(Change listing data)
■ ■ ■ ■
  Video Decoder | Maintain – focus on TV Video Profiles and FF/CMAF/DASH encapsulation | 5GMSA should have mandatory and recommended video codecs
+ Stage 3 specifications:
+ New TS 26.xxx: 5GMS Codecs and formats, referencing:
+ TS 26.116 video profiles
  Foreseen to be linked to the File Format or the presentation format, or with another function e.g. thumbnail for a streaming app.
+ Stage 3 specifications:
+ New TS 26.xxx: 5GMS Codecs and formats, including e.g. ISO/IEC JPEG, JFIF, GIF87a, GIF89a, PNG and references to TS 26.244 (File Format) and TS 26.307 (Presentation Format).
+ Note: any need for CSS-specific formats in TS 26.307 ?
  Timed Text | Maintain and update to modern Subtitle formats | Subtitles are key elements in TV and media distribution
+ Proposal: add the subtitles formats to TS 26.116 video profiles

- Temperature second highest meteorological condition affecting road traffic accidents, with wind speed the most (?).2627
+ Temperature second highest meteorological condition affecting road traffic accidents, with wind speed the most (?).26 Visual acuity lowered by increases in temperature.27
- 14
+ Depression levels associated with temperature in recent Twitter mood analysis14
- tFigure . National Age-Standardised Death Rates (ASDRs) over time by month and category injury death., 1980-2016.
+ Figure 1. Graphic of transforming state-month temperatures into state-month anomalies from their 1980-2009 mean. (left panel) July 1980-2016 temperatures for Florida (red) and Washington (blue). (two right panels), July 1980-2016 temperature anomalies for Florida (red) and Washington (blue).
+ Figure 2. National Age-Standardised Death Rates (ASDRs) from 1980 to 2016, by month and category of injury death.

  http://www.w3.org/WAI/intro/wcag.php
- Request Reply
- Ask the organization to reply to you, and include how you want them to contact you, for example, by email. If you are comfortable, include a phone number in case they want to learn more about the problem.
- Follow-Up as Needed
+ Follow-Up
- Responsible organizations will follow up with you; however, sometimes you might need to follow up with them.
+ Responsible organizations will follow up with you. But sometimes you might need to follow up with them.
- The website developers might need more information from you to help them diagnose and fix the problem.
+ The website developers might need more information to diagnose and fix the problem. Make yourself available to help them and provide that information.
■ ■ ■ ■
## TASK DIRECTIONS
Working from the data above, extract solely the lines from the one containing "- Ask the organization" through the one containing "- Responsible organizations", exactly as they appear, both included.

## TASK SOLUTION
- Ask the organization to reply to you, and include how you want them to contact you, for example, by email. If you are comfortable, include a phone number in case they want to learn more about the problem.
- Follow-Up as Needed
+ Follow-Up
- Responsible organizations will follow up with you; however, sometimes you might need to follow up with them.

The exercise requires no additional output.